International Tax Policy, Capital Mobility, and Competition

National Tax Strategy and Capital Allocation

The decision on the setting of tax rates assumes strategic connotations for each country. It must assess revenues from its own fiscal measures and consider the other country’s possible response to its own choices.

The introduction of the tax levy on capital gains, being a distorting instrument, can only lead to a loss of efficiency and, therefore, a decrease in welfare.

The tax is relevant only for its ability to influence the allocation of capital between different nations and their performance, and not for its role in financing public spending.

Capital Flows in Open and Closed Economies

  • Closed Economy: Condition of equality equilibrium (saving and investment are necessarily the same).
  • Open Economy: Saving and investment are no longer necessarily the same.

A nation is a capital-importing nation if the interest rate determined in a closed economy, rH, is higher than the world interest rate, r. Therefore, when the nation opens up to other economies, it is positioned to attract capital.

Taxing Resident Capital Income Worldwide

If the country decides to tax the capital income of its citizens, wherever they invest, the supply curve shifts upward. However, a tax of this type implies a decrease in the net interest rate that resident citizens receive and therefore affects their savings decisions.

International Efficiency Criterion for Capital

From an international perspective, a fundamental criterion of efficiency that must be respected is the equality of the Marginal Product of Capital (MPC) across all nations. This equality prevents the possibility of increasing global well-being through the reallocation of capital between different countries.

Challenges in Taxing Mobile Financial Assets

One of the main problems that tax systems encounter in the design of the taxation of financial assets arises from the difficulties in determining and defining such income. The problem is compounded if the citizens of one country can freely export their capital to other countries.

Understanding Tax Competition

Withholding taxes, as mentioned, can lead to strategic behavior by nations aimed at attracting capital through rate reductions or other forms of reducing the tax burden. This phenomenon is known as tax competition.

Tax competition is not universally considered a negative phenomenon.

Benefits of Tax Competition

Many scholars consider it:

  • A tool to improve the allocation of resources, limiting the growth of public expenditure considered inefficient;
  • An instrument enabling the criterion of provision (benefit principle) to be applied as a criterion for sharing the tax burden.

Defining and Countering Harmful Tax Competition

The only phenomenon that must be hindered is harmful tax competition.

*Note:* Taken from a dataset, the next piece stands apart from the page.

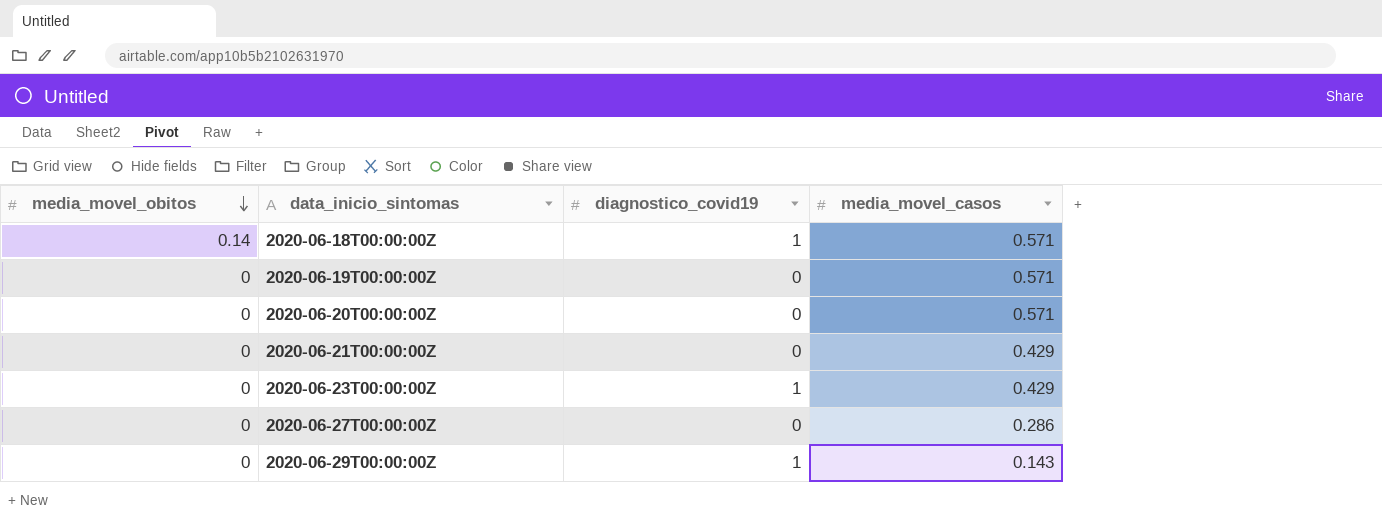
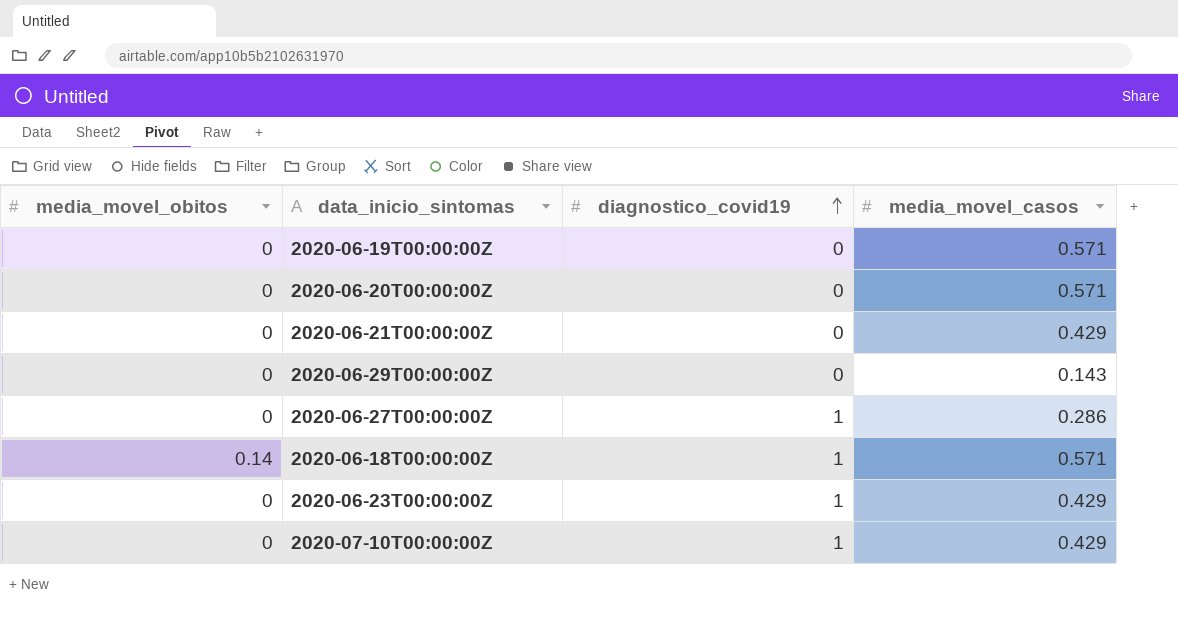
row order: media_movel_obitos descending -> diagnostico_covid19 ascending
2020-06-29T00:00:00Z | diagnostico_covid19: 1 -> 0
2020-06-27T00:00:00Z | diagnostico_covid19: 0 -> 1
row 2020-07-10T00:00:00Z: none -> 0 | 1 | 0.429

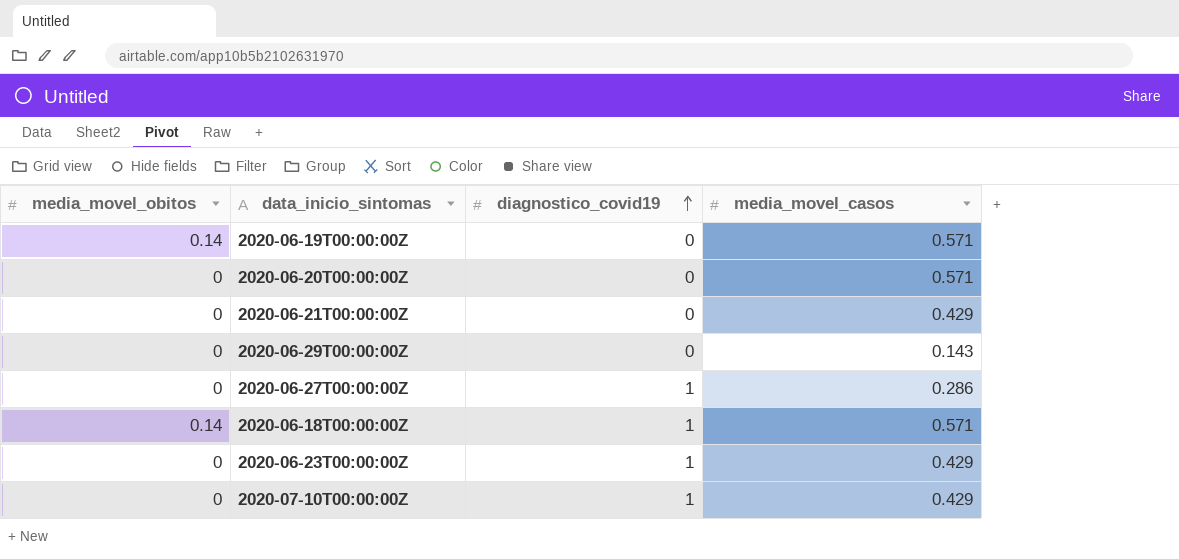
2020-06-19T00:00:00Z | media_movel_obitos: 0 -> 0.14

This refers mainly to tax competition carried out not through generalized reductions in taxation (which may simply reflect the will of individual states to resize the role of their public sector), but through targeted tax decreases that aim to attract mobile tax bases from other countries via measures that reserve favorable treatment for non-resident citizens compared to resident citizens.

The scale reached by harmful behavior and evasive practices involving savers and companies has led the international community to adopt increasingly binding measures.